- The task: Report how many lines below contain the word "size". Give only the number.

- Information supplied:
******

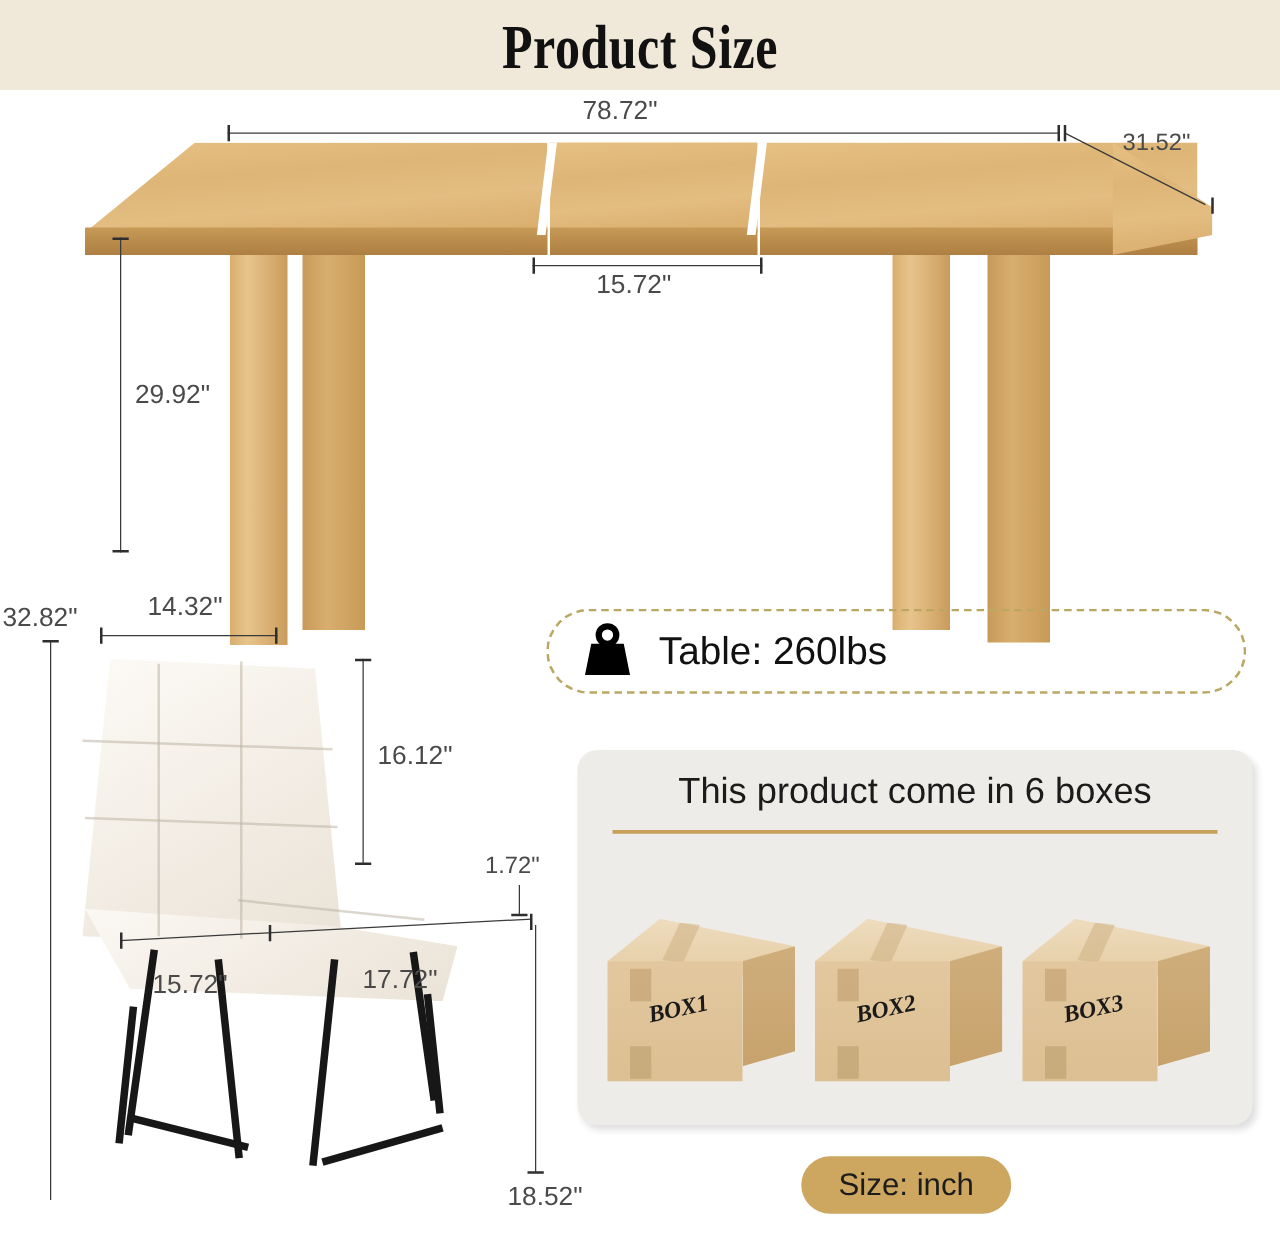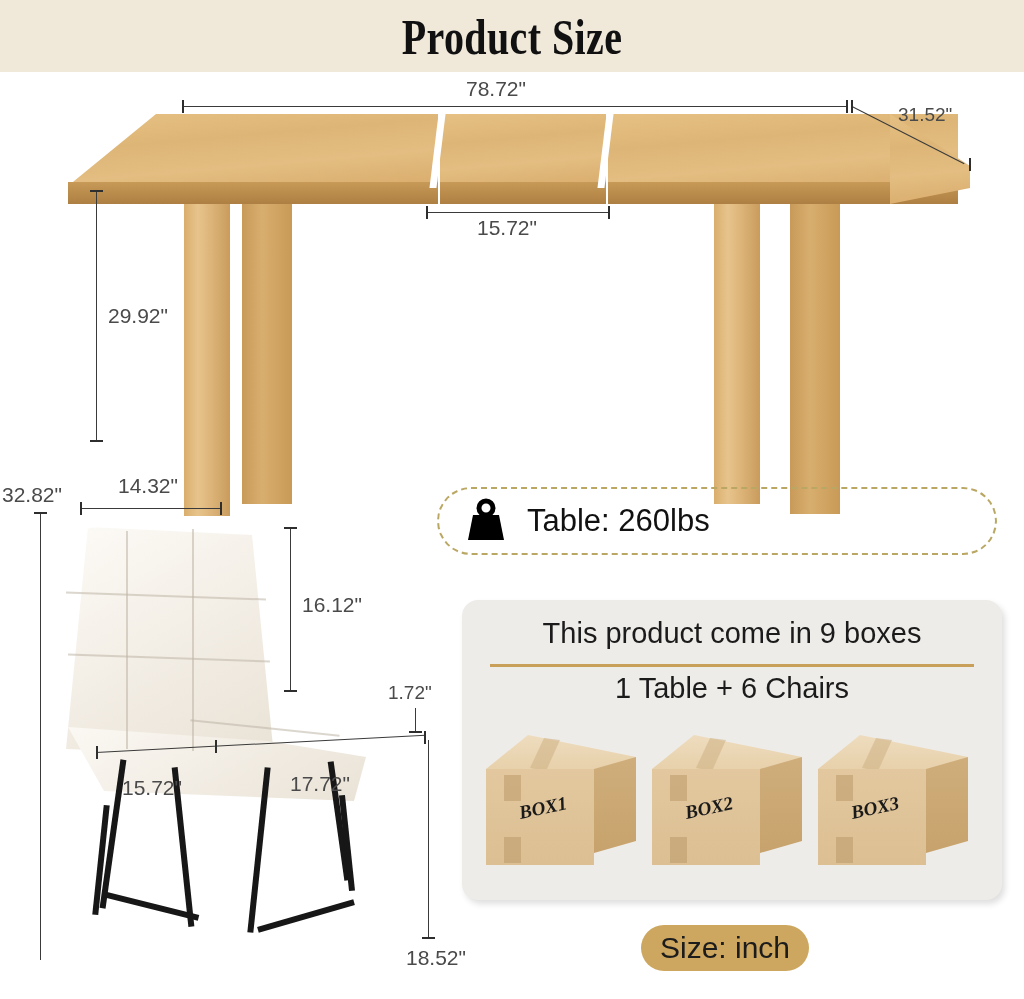--- a/index.html
+++ b/index.html
@@ -254,7 +254,7 @@
 </div>
 
 <div id="boxes-panel">
-  <div class="panel-line1">This product come in 9 boxes</div>
+  <div class="panel-line1">This product come in 6 boxes</div>
   <div class="panel-divider"></div>
   <div class="panel-line2">1 Table + 6 Chairs</div>
 

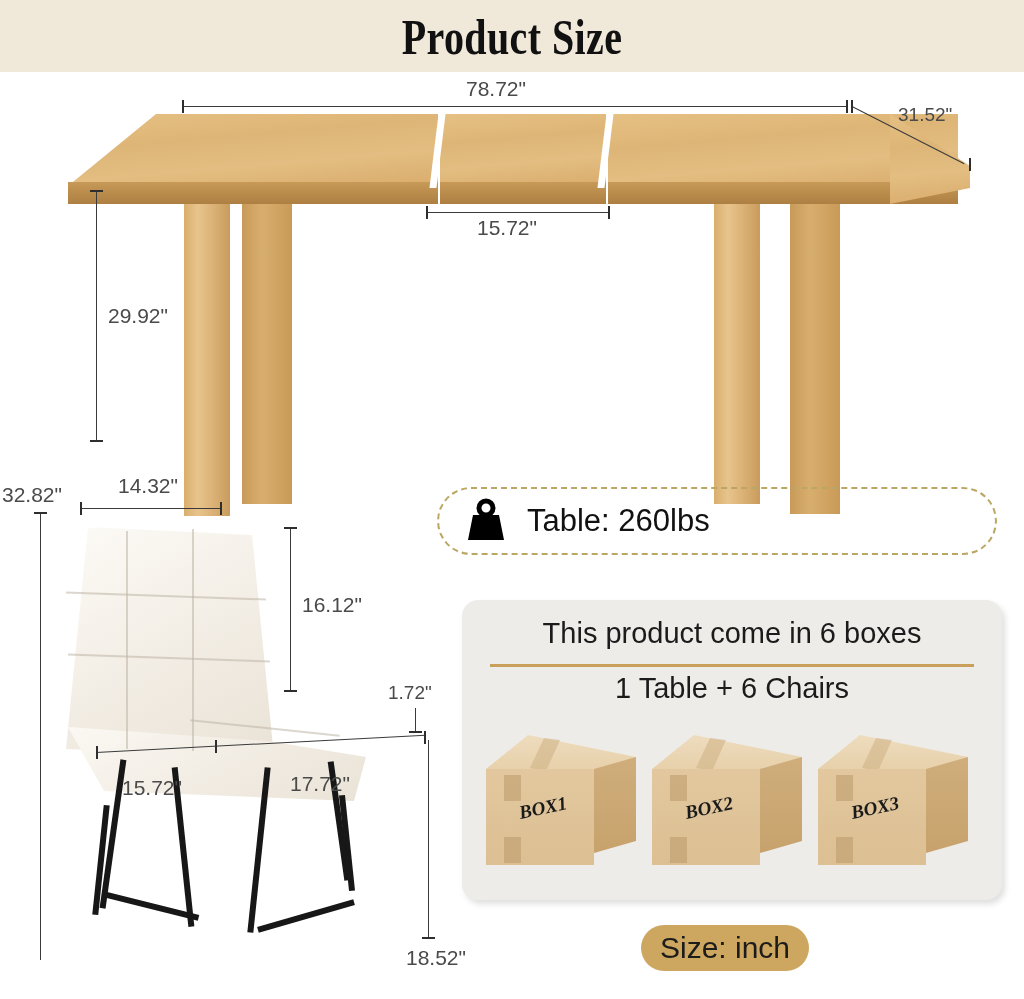--- a/index.html
+++ b/index.html
@@ -256,7 +256,6 @@
 <div id="boxes-panel">
   <div class="panel-line1">This product come in 6 boxes</div>
   <div class="panel-divider"></div>
-  <div class="panel-line2">1 Table + 6 Chairs</div>
 
   <div class="box" style="left:24px; top:135px;">
     <div class="box-topface"></div>

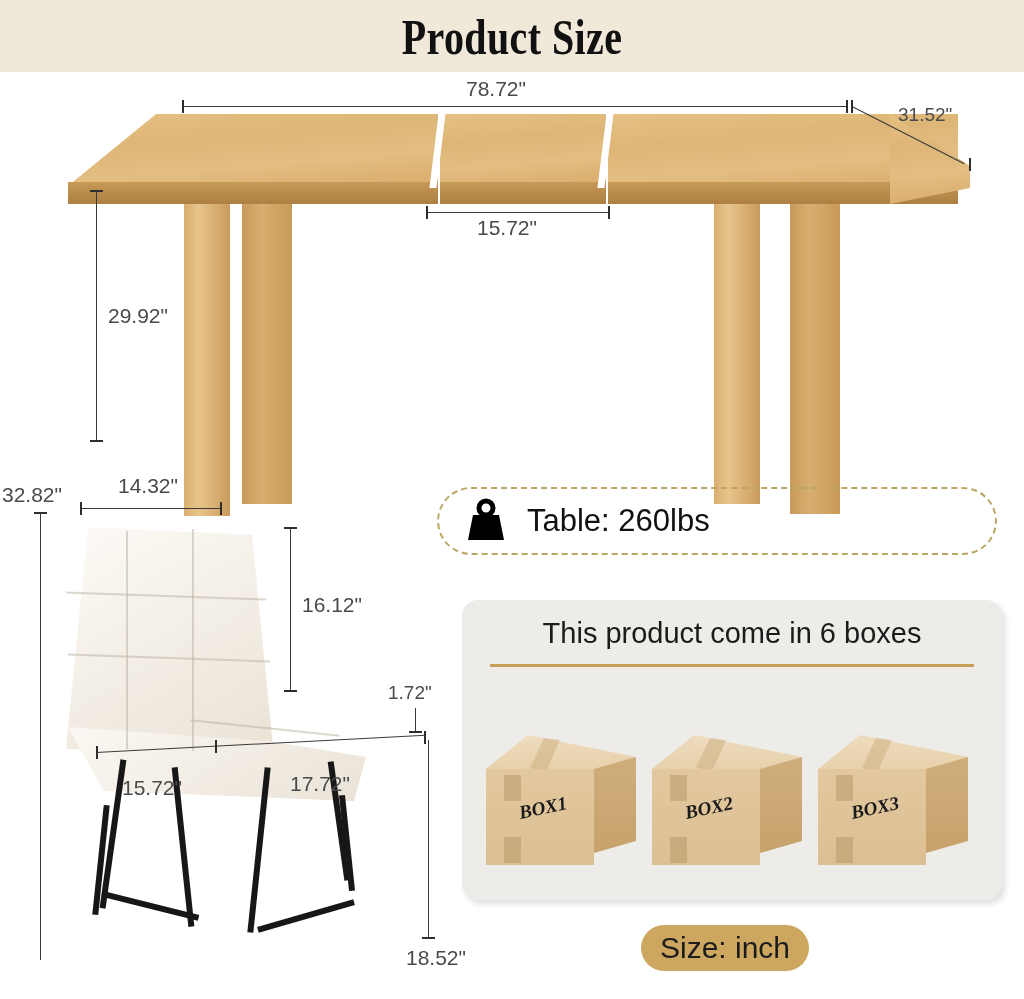--- a/index.html
+++ b/index.html
@@ -131,7 +131,7 @@
     background:#cda75f; border-radius:23px;
     display:flex; align-items:center; justify-content:center;
   }
-  #size-pill span{ font-size:30px; color:#1c1c1c; }
+  #size-pill span{ font-size:25px; color:#1c1c1c; }
 </style>
 </head>
 <body>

******

- Task answer: 2